Work to be completed: Exact reproduction required: the lines below from the line with "this task, We" to the line with "- Select the", both ends included, and no others.

Data in this exercise:
--------------------

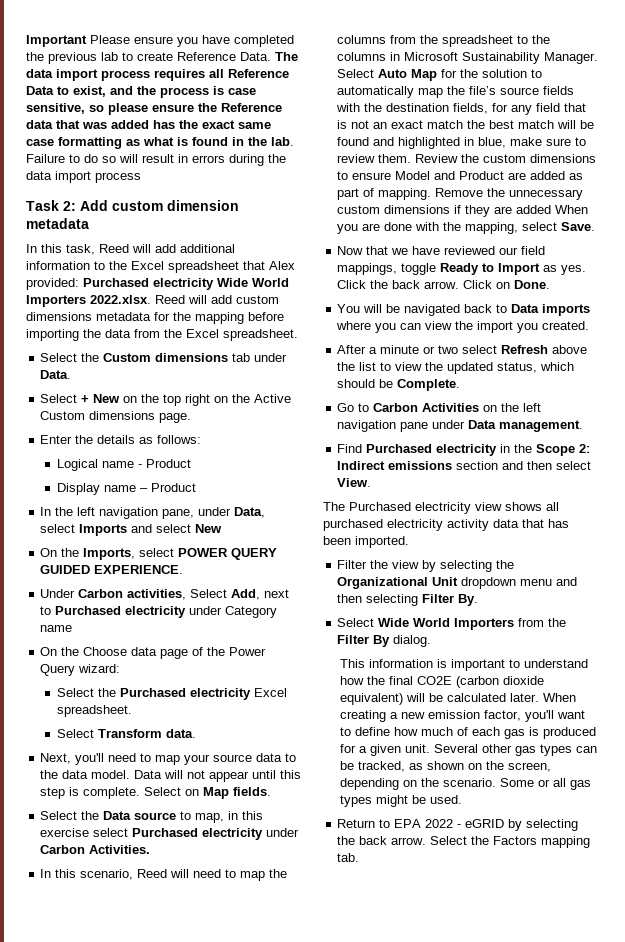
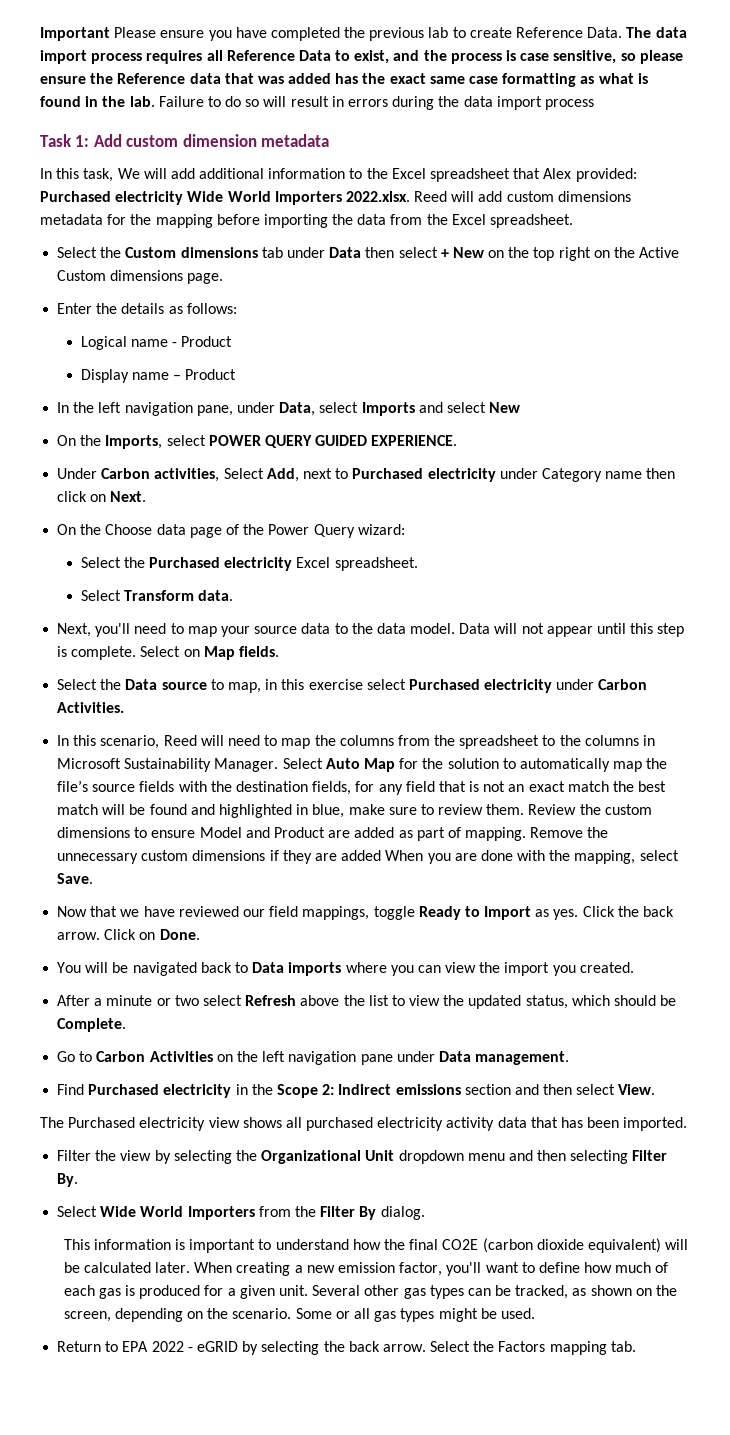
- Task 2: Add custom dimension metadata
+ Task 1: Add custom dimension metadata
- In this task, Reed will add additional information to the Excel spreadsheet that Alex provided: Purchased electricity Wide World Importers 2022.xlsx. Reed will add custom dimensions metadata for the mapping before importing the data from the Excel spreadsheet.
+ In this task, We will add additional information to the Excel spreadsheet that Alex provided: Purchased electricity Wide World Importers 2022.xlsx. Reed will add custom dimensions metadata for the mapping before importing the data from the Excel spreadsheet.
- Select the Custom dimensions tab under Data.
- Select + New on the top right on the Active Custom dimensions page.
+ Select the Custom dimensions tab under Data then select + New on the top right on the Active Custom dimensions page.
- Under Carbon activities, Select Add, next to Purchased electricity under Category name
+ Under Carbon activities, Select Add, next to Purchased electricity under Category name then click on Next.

--------------------

Task solution:
+ In this task, We will add additional information to the Excel spreadsheet that Alex provided: Purchased electricity Wide World Importers 2022.xlsx. Reed will add custom dimensions metadata for the mapping before importing the data from the Excel spreadsheet.
- Select the Custom dimensions tab under Data.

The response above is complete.